SCIM provisioning

{{< summary-bar feature_name="SSO" >}}

Automate user management for your Docker organization using System for Cross-domain Identity Management (SCIM). SCIM automatically provisions and de-provisions users, synchronizes team memberships, and keeps your Docker organization in sync with your identity provider.

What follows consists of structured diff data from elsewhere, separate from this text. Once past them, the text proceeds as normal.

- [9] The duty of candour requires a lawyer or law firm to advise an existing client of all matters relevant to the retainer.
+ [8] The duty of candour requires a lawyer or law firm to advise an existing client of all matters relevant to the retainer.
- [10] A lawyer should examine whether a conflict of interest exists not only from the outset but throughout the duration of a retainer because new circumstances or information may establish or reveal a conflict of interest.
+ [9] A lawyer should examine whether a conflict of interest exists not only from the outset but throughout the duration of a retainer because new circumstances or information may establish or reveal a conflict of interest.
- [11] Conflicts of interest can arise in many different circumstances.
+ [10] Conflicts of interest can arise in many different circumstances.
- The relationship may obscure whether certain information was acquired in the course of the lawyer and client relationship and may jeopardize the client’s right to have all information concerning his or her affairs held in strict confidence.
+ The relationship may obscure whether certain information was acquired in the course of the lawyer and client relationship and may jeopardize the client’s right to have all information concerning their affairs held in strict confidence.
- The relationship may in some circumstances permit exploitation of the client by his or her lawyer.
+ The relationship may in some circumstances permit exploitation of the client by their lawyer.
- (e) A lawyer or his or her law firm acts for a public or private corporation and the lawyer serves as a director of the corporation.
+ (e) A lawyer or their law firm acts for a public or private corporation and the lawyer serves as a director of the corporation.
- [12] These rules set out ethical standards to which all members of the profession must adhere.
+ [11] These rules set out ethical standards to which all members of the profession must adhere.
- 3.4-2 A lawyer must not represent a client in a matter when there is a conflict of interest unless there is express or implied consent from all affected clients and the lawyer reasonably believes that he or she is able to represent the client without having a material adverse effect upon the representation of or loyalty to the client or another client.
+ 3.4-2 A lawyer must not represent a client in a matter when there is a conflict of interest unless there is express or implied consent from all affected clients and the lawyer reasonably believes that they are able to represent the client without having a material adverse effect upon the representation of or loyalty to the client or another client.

This page shows you how to automate user provisioning and de-provisioning for Docker using SCIM.

Prerequisites

Before you begin, you must have:

• SSO configured for your organization
• Administrator access to Docker Home and your identity provider

How SCIM works

SCIM automates user provisioning and de-provisioning for Docker through your identity provider. After you enable SCIM, any user assigned to your Docker application in your identity provider is automatically provisioned and added to your Docker organization. When a user is removed from the Docker application in your identity provider, SCIM deactivates and removes them from your Docker organization.

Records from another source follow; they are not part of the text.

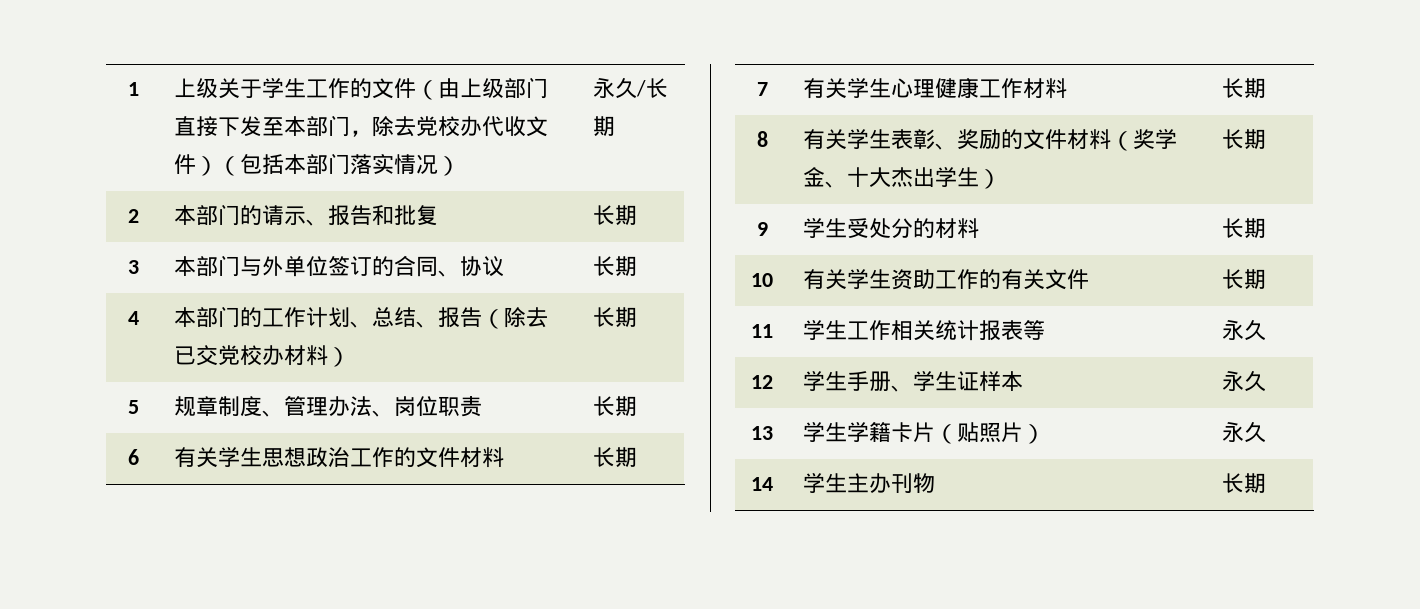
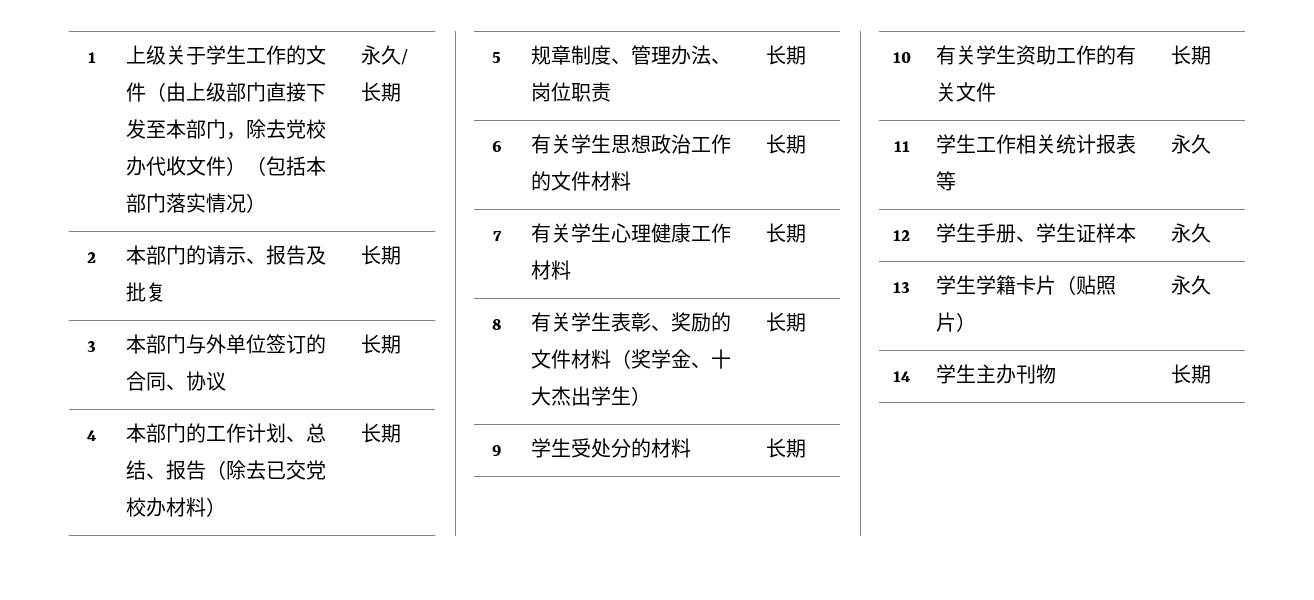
- 2 | 本部门的请示、报告和批复 | 长期
+ 2 | 本部门的请示、报告及批复 | 长期

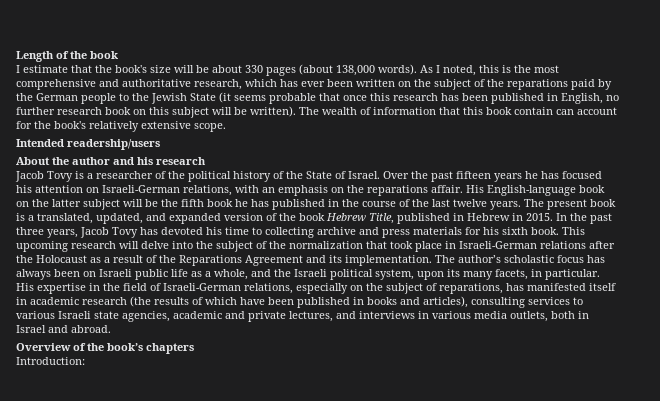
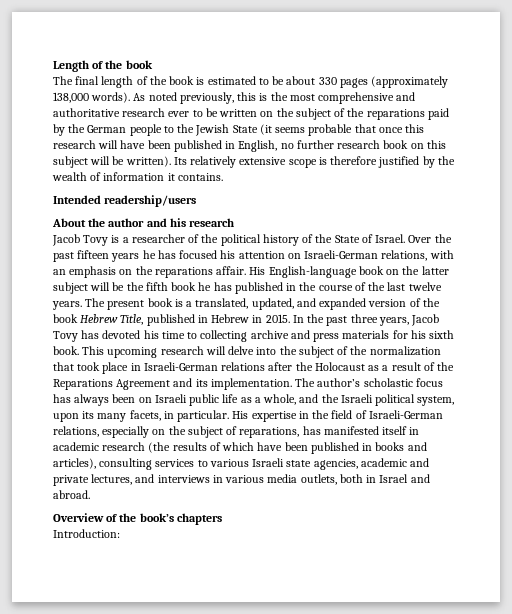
- I estimate that the book's size will be about 330 pages (about 138,000 words).
+ The final length of the book is estimated to be about 330 pages (approximately 138,000 words).
- As I noted, this is the most comprehensive and authoritative research, which has ever been written on the subject of the reparations paid by the German people to the Jewish State (it seems probable that once this research has been published in English, no further research book on this subject will be written).
+ As noted previously, this is the most comprehensive and authoritative research ever to be written on the subject of the reparations paid by the German people to the Jewish State (it seems probable that once this research will have been published in English, no further research book on this subject will be written).
- The wealth of information that this book contain can account for the book's relatively extensive scope.
+ Its relatively extensive scope is therefore justified by the wealth of information it contains.

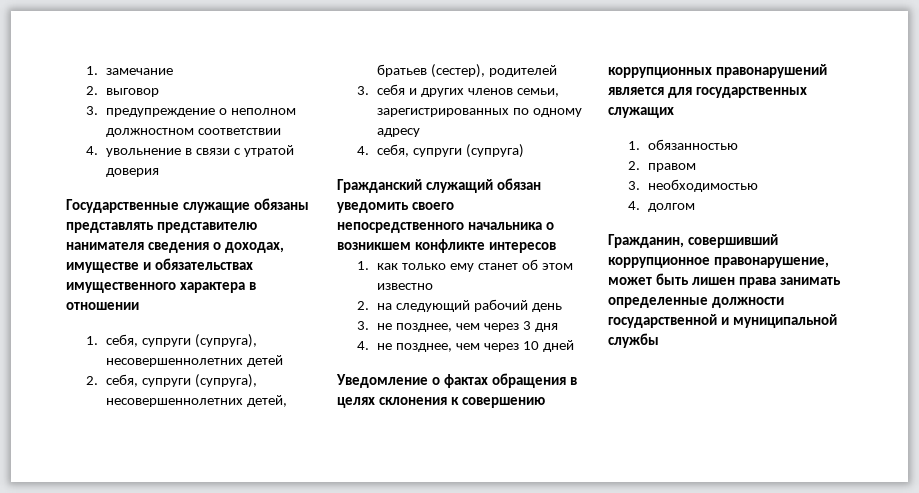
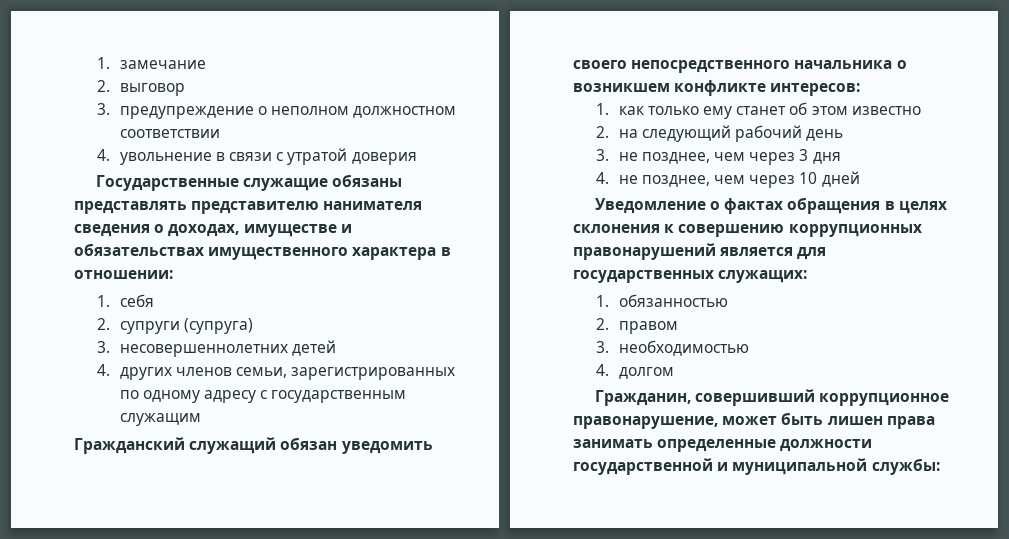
- Государственные служащие обязаны представлять представителю нанимателя сведения о доходах, имуществе и обязательствах имущественного характера в отношении
- 1. себя, супруги (супруга), несовершеннолетних детей
- 2. себя, супруги (супруга), несовершеннолетних детей, братьев (сестер), родителей
- 3. себя и других членов семьи, зарегистрированных по одному адресу
- 4. себя, супруги (супруга)
+ Государственные служащие обязаны представлять представителю нанимателя сведения о доходах, имуществе и обязательствах имущественного характера в отношении:
+ 1. себя
+ 2. супруги (супруга)
+ 3. несовершеннолетних детей
+ 4. других членов семьи, зарегистрированных по одному адресу с государственным служащим
- Гражданский служащий обязан уведомить своего непосредственного начальника о возникшем конфликте интересов
+ Гражданский служащий обязан уведомить своего непосредственного начальника о возникшем конфликте интересов:
- Уведомление о фактах обращения в целях склонения к совершению коррупционных правонарушений является для государственных служащих
+ Уведомление о фактах обращения в целях склонения к совершению коррупционных правонарушений является для государственных служащих:
- Гражданин, совершивший коррупционное правонарушение, может быть лишен права занимать определенные должности государственной и муниципальной службы
+ Гражданин, совершивший коррупционное правонарушение, может быть лишен права занимать определенные должности государственной и муниципальной службы:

In addition to provisioning and removal, SCIM also syncs profile updates like name changes made in your identity provider. You can use SCIM alongside Docker's default Just-in-Time (JIT) provisioning or on its own with JIT disabled.

SCIM automates:

• Creating users
• Updating user profiles
• Removing and deactivating users
• Re-activating users
• Group mapping

[!NOTE]

SCIM only manages users provisioned through your identity provider after SCIM is enabled. It cannot remove users who were manually added to your Docker organization before SCIM was set up.

To remove those users, delete them manually from your Docker organization. For more information, see Manage organization members.

Supported attributes

SCIM uses attributes (name, email, etc.) to sync user information between your identity provider and Docker. Properly mapping these attributes in your identity provider ensures that user provisioning works smoothly and prevents issues like duplicate user accounts when using single sign-on.

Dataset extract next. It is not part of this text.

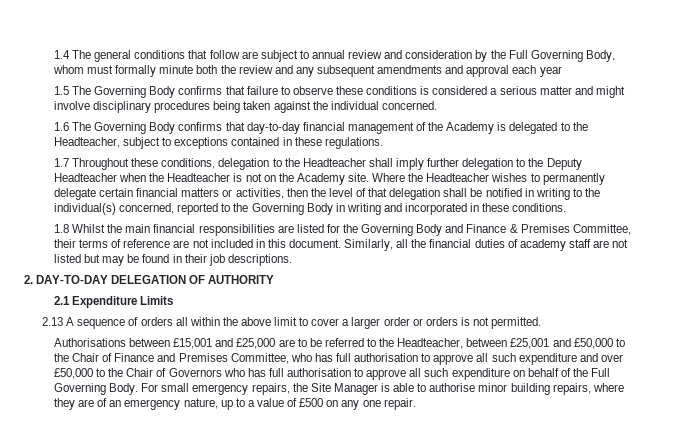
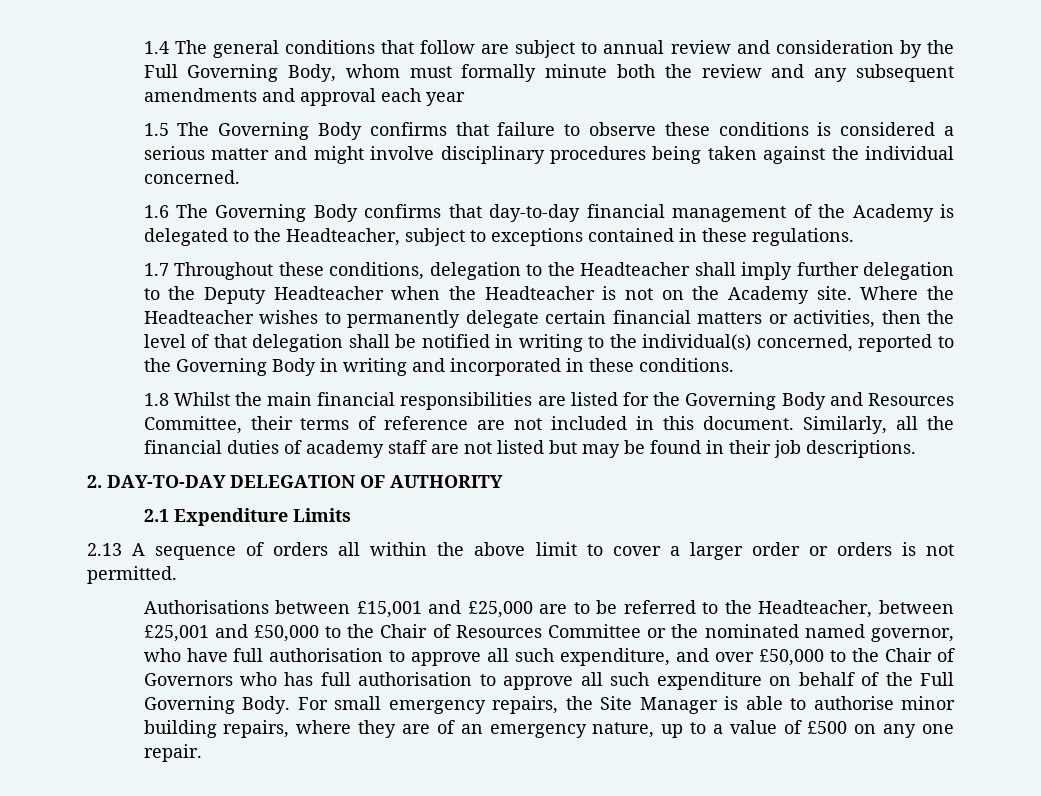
- 1.8 Whilst the main financial responsibilities are listed for the Governing Body and Finance & Premises Committee, their terms of reference are not included in this document.
+ 1.8 Whilst the main financial responsibilities are listed for the Governing Body and Resources Committee, their terms of reference are not included in this document.
- Authorisations between £15,001 and £25,000 are to be referred to the Headteacher, between £25,001 and £50,000 to the Chair of Finance and Premises Committee, who has full authorisation to approve all such expenditure and over £50,000 to the Chair of Governors who has full authorisation to approve all such expenditure on behalf of the Full Governing Body.
+ Authorisations between £15,001 and £25,000 are to be referred to the Headteacher, between £25,001 and £50,000 to the Chair of Resources Committee or the nominated named governor, who have full authorisation to approve all such expenditure, and over £50,000 to the Chair of Governors who has full authorisation to approve all such expenditure on behalf of the Full Governing Body.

Docker supports the following SCIM attributes:

For additional details about supported attributes and SCIM, see Docker Hub API SCIM reference.

[!IMPORTANT]

By default, Docker uses Just-in-Time (JIT) provisioning for SSO. If SCIM is enabled, JIT values still take precedence and will overwrite attribute values set by SCIM. To avoid conflicts, make sure your JIT attribute values match your SCIM values.

Alternatively, you can disable JIT provisioning to rely solely on SCIM. For details, see Just-in-Time.

Enable SCIM in Docker

To enable SCIM:

1. Sign in to Docker Home.
2. Select Admin Console, then SSO and SCIM.
3. In the SSO connections table, select the Actions icon for your connection, then select Setup SCIM.
4. Copy the SCIM Base URL and API Token and paste the values into your IdP.

Enable SCIM in your IdP

The user interface for your identity provider may differ slightly from the following steps. You can refer to the documentation for your identity provider to verify. For additional details, see the documentation for your identity provider:

• Okta
• Entra ID/Azure AD SAML 2.0

[!NOTE]

Microsoft does not currently support SCIM and OIDC in the same non-gallery application in Entra ID. This page provides a verified workaround using a separate non-gallery app for SCIM provisioning. While Microsoft does not officially document this setup, it is widely used and supported in practice.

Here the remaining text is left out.